Дальше я написала: «Сегодня ночью я шла через свой двор, где когда-то в детстве познавала мир, как могла. И поняла, что я очень сильно изменилась. Совсем изменилась. Двор не изменился почти никак — и он дарит другое детство другим детям. Я же сильно огрубела и одновременно истончилась. Я смотрю на себя в отражение окон, новых пластиковых окон моей ужасной комнаты, которую я так ненавижу. Говорят, что детская комната хранит невинность и как бы первозданную чистоту. Моя же — корявая, пыльная, молчаливая — таит в себе стыд. Я смотрю на себя в отражение и думаю — у меня нет дома. То есть по факту он есть — вот он, я тут родилась и выросла, я тут прописана, тут живет моя мать со своим, уже новым мужчиной, они кстати, сейчас трахаются за стенкой. А тот, тот ебаный дядя Саша — он же и вправду сгорел в своем доме. Нашелся и на него убийца. Как хорошо, что это не я. Господи, как хорошо. Я пойду в дурнопахнущую жаркую кухню и налью себе воды. Это вроде как мой дом. Я знаю каждую его занозинку и каждый скрип деревянного пола. Но ощущения — нет. Это все-таки не мой дом. А где мой дом? Меня часто посещает смутная тоска по дому. Где он — я не знаю. Когда я доберусь до него? Каким он будет? Надо бежать, бежать из этого города, где все кричит обо мне — слабой и поверженной, из этого дома, двора, поселка, от этих людей, от своей матери, от своего мужа, от своих друзей. Я больше никого не могу здесь любить. Я на это больше неспособна. Меня нельзя остановить».
Я выдохнула и перечитала. Это правда? Да.
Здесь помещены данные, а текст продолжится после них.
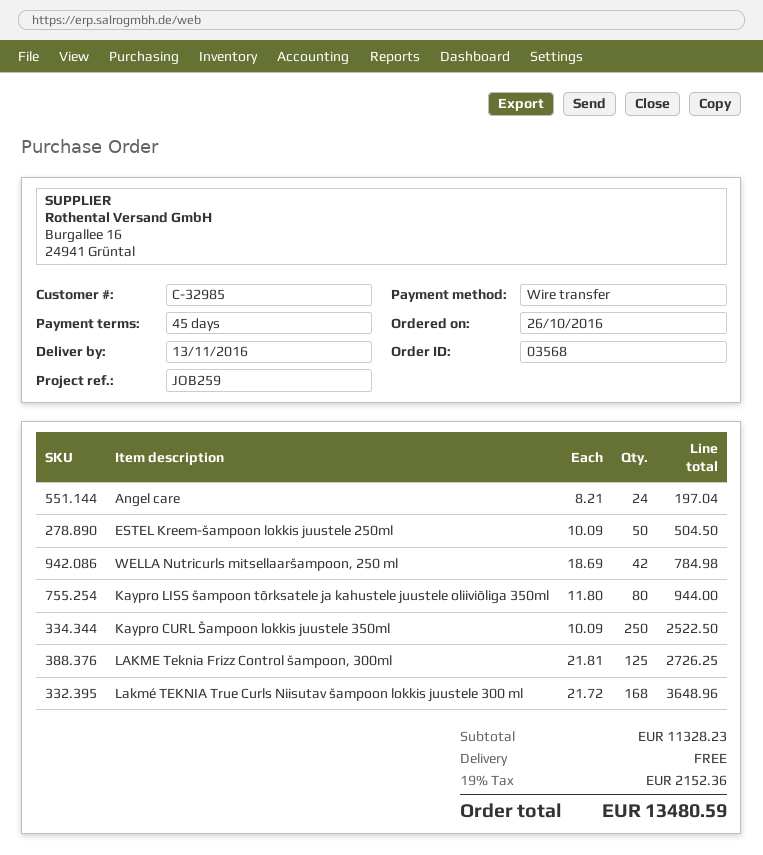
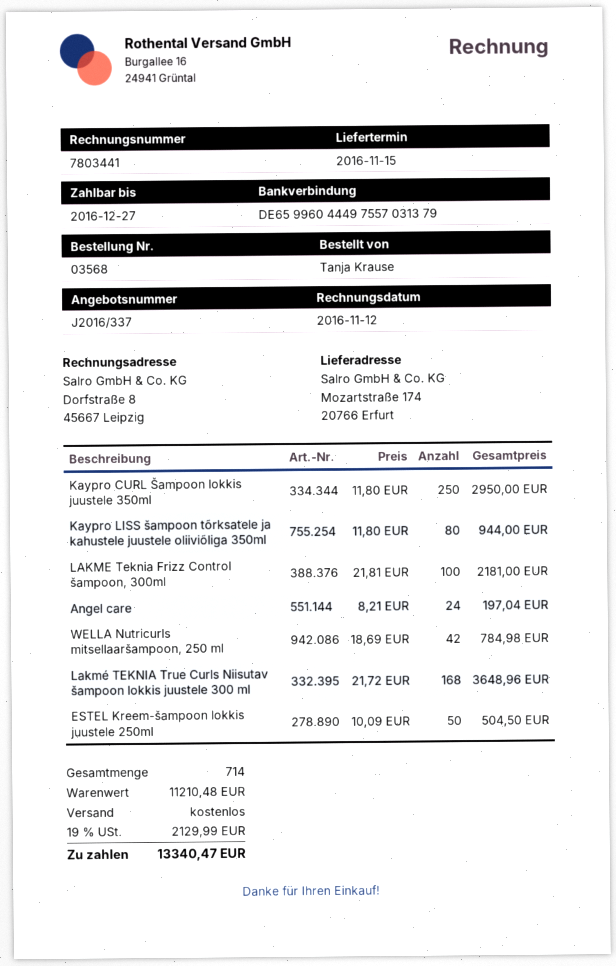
delivery date: 2016-11-13 -> 2016-11-15
Kaypro CURL Šampoon lokkis juustele 350ml: 250 x 10.09 = 2522.50 -> 250 x 11.80 = 2950.00
LAKME Teknia Frizz Control šampoon, 300ml: 125 x 21.81 = 2726.25 -> 100 x 21.81 = 2181.00
subtotal: 11328.23 -> 11210.48
tax: 19% = 2152.36 -> 19% = 2129.99
total: 13480.59 -> 13340.47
«Я сволочь. Я не люблю людей. Во мне ничего нет, и я не понимаю, зачем вам всем меня останавливать, зачем принуждать жить с вами. Зачем вам любить меня, мои мнимые близкие?» Я снова перечитала. Все правда.
Почти счастливая, я уснула. Но закон подлости опять сыграл со мной злую шутку. Мать снова нашла дневник, и как встарь — его прочла. На этот раз она не стала намекать на это, а взяла его и поехала в город к своей сестре, моей тетке. Весь вечер они там читали, перечитывали, плакали, тетка пила водку, мать корвалол. Говорили, видимо, о том, как я могла, при таких приличных в сущности родителях и родственниках, вырасти такой жестокой и неблагодарной тварью.
Тетка вызвала меня на разговор — прямо пригласила в кафе, заказала нам обеим по коньяку. Потом говорит, мол, придержи-ка свой литературный эксгибиционизм. Может, ты там чего-то по пьяни и захотела написать, но подумай о матери. Думать о матери к тому моменту мне уже категорически расхотелось. Я всю жизнь думала о матери и сейчас меньше всего была на это способна.
Мать агонизировала какое-то время, кричала, что я не могу уехать вот так. Неужели я не люблю ее, мать мою?
Я не знала. Я знала только, что для того чтобы не возненавидеть ее, мне нужно было уехать.
Она кричала, что я не могу бросить мужа, работу и ее. Я, последняя, младшая из ее дочерей, должна была по всем расчетам остаться рядом с ней. Я не могу так поступить. Я могла.
Уезжая в Москву, я проехалась танком по чувствам многих людей. Но меня это не трогало. Больше не трогало.
Моя мать и мой отец развелись, когда мне было пять. Поэтому отца как отца именно я помню смутно. Есть несколько воспоминаний. Первое — я стою в коридоре одетая, готовая выйти в зиму, и вижу мать — она страшно истерично кричит, подняв руки вверх, на ее руках гроздьями висят мои старшие сестры, а отец стоит в проеме двери и говорит что-то вроде «Ишь ты какая, Катя!». Загадочный, надо сказать эпизод. Второе — отец сидит на диване, грызет семечки, я на полу у его ног жду, когда он нагрызет для меня кучку, чтобы разом сунуть в рот очищенные зернышки. Третье — отец просит меня принести его тапки, а я отвечаю: «Нет, нет, соловей не поет для свиней, позовите-ка лучше ворону». Четвертое — я в ужасе смотрю, как отец устилает пол кухни ощипанными цыплячьими тушками. Вся кухня в тушках, весь пол. Некуда ногу поставить. Отец отворачивается, а я начинаю быстро-быстро выбрасывать тушки в окно, надеясь еще их спасти.
Вот, пожалуй, и весь набор моих воспоминаний. И то, я даже не уверена теперь, что это именно мои воспоминания, а не созданные воображением по рассказам матери.